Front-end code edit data
┌──
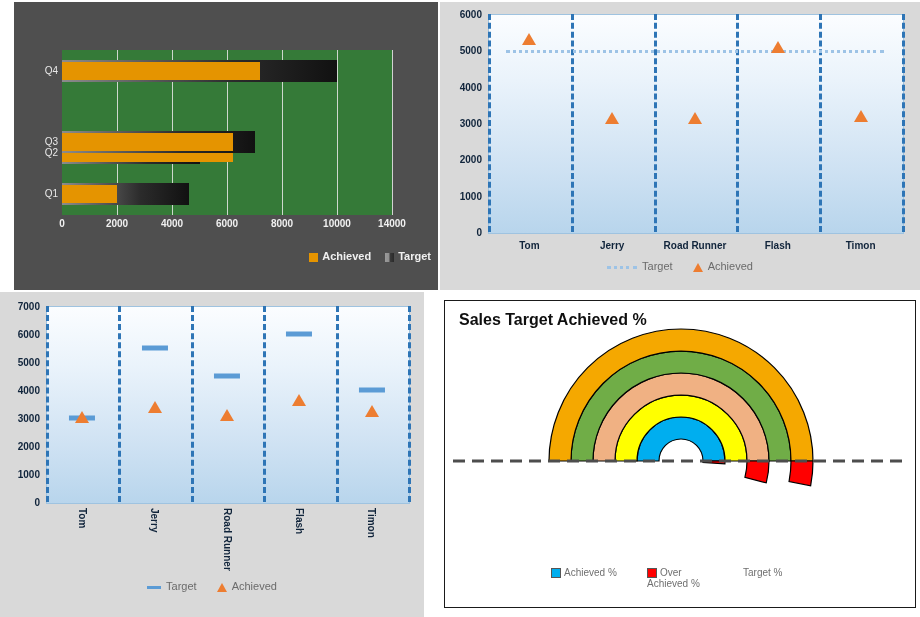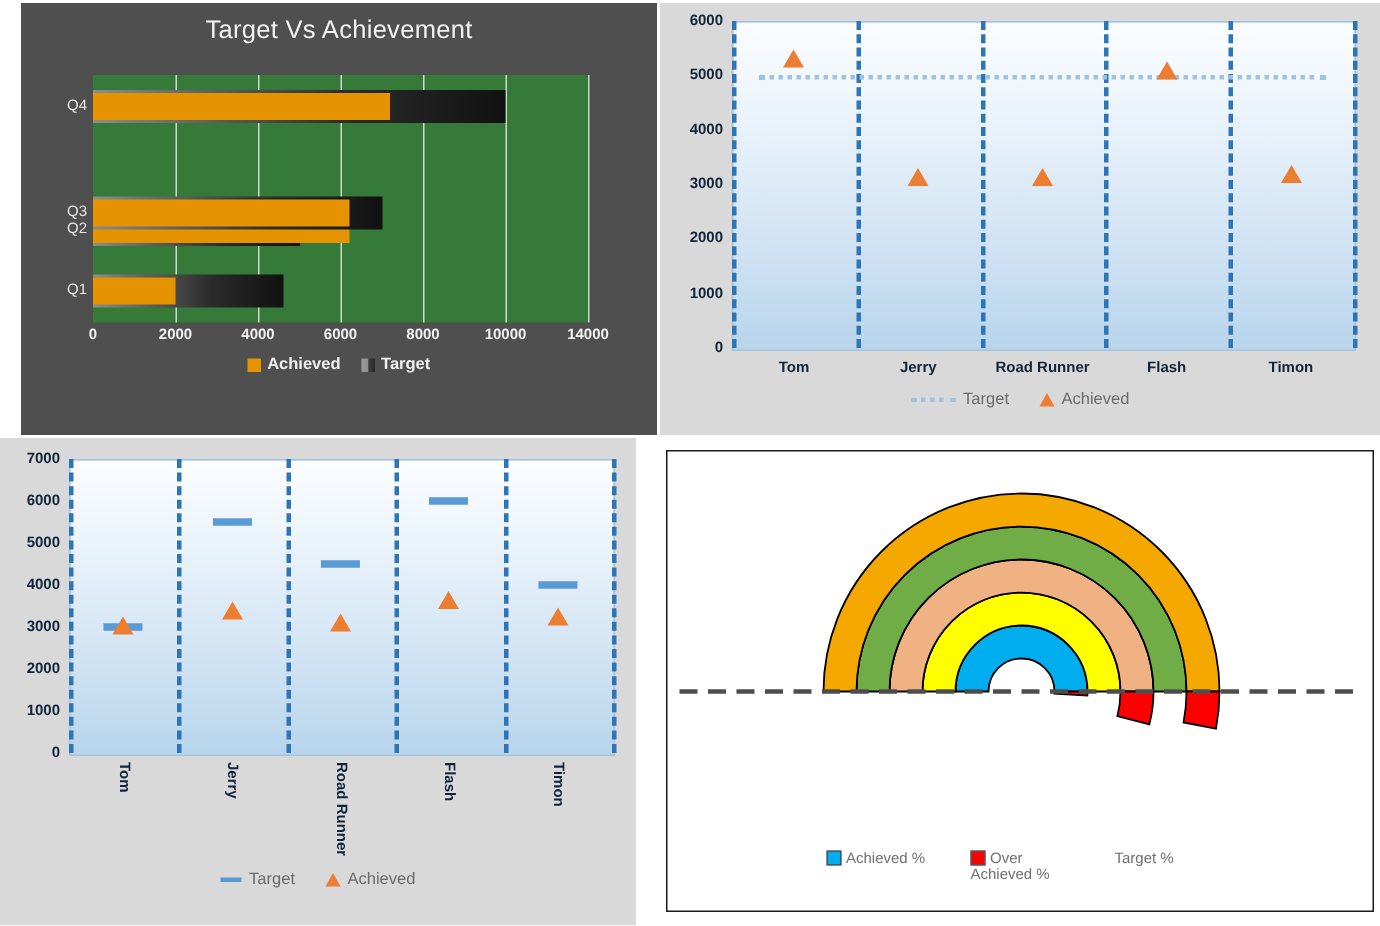--- a/index.html
+++ b/index.html
@@ -68,7 +68,6 @@
 <div class="dash">
 
   <div class="panel" id="panel-bar">
-    <div id="bar-title">Target Vs Achievement</div>
     <div id="bar-plot">
         <div class="bar-vgrid" style="left: 55px;"></div>
         <div class="bar-vgrid" style="left: 110px;"></div>

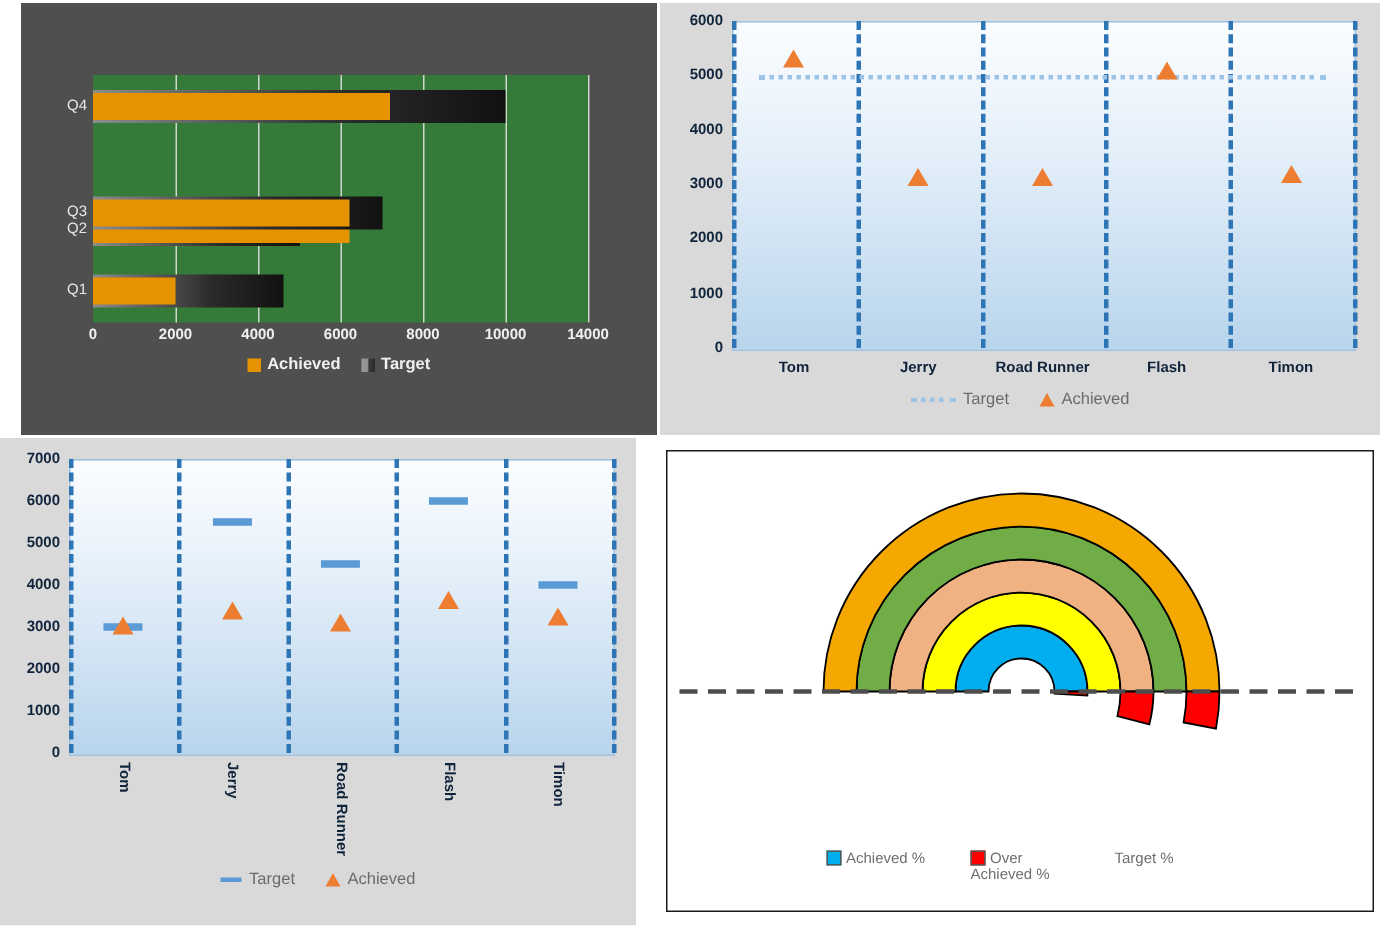--- a/index.html
+++ b/index.html
@@ -23,7 +23,7 @@
   .bar-ach{position:absolute;left:0;top:4px;height:18px;background:#e59400;}
   .bar-xlab{position:absolute;top:216px;font-size:10px;color:#f0f0f0;font-weight:bold;
     transform:translateX(-50%);}
-  #bar-legend{position:absolute;left:0;top:235px;width:424px;text-align:center;font-size:0;}
+  #bar-legend{position:absolute;left:0;top:248px;width:424px;text-align:right;font-size:0;}
   #bar-legend .lg{display:inline-block;font-size:11px;color:#f0f0f0;font-weight:bold;margin:0 7px;}
   #bar-legend .sw{display:inline-block;width:9px;height:9px;vertical-align:middle;margin-right:4px;}
   .sw-ach{background:#e59400;}

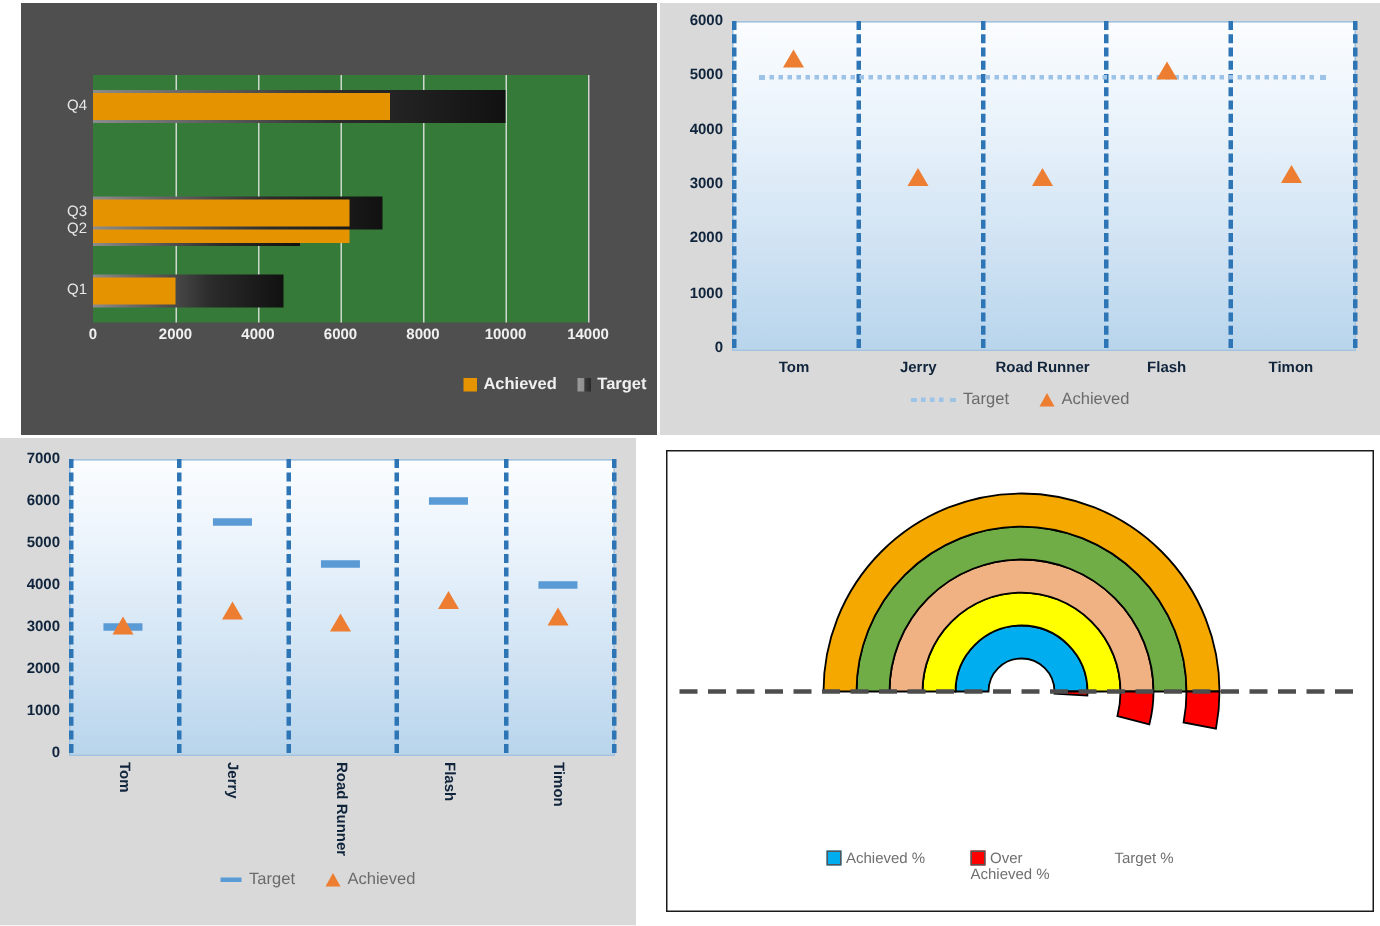--- a/index.html
+++ b/index.html
@@ -176,6 +176,7 @@
   </div>
 
   <div class="panel" id="panel-gauge">
+    <div id="gauge-title">Sales Target Achieved %</div>
     <svg id="gauge-svg" width="472" height="308">
         <path d="M 192 160 A 44 44 0 0 1 280 160 L 258 160 A 22 22 0 0 0 214 160 Z" fill="#00AEEF" stroke="#000" stroke-width="1.2"></path>
         <path d="M 280 160 A 44 44 0 0 1 279.91317605084396 162.76278285928979 L 257.956588025422 161.3813914296449 A 22 22 0 0 0 258 160 Z" fill="#FF0000" stroke="#000" stroke-width="1.2"></path>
└──
:: TASK DETAILS ::
Wherever the string "color" occurs in the data, copy the line that holds it.

:: RESPONSE ::
   .bar-xlab{position:absolute;top:216px;font-size:10px;color:#f0f0f0;font-weight:bold;
   #bar-legend .lg{display:inline-block;font-size:11px;color:#f0f0f0;font-weight:bold;margin:0 7px;}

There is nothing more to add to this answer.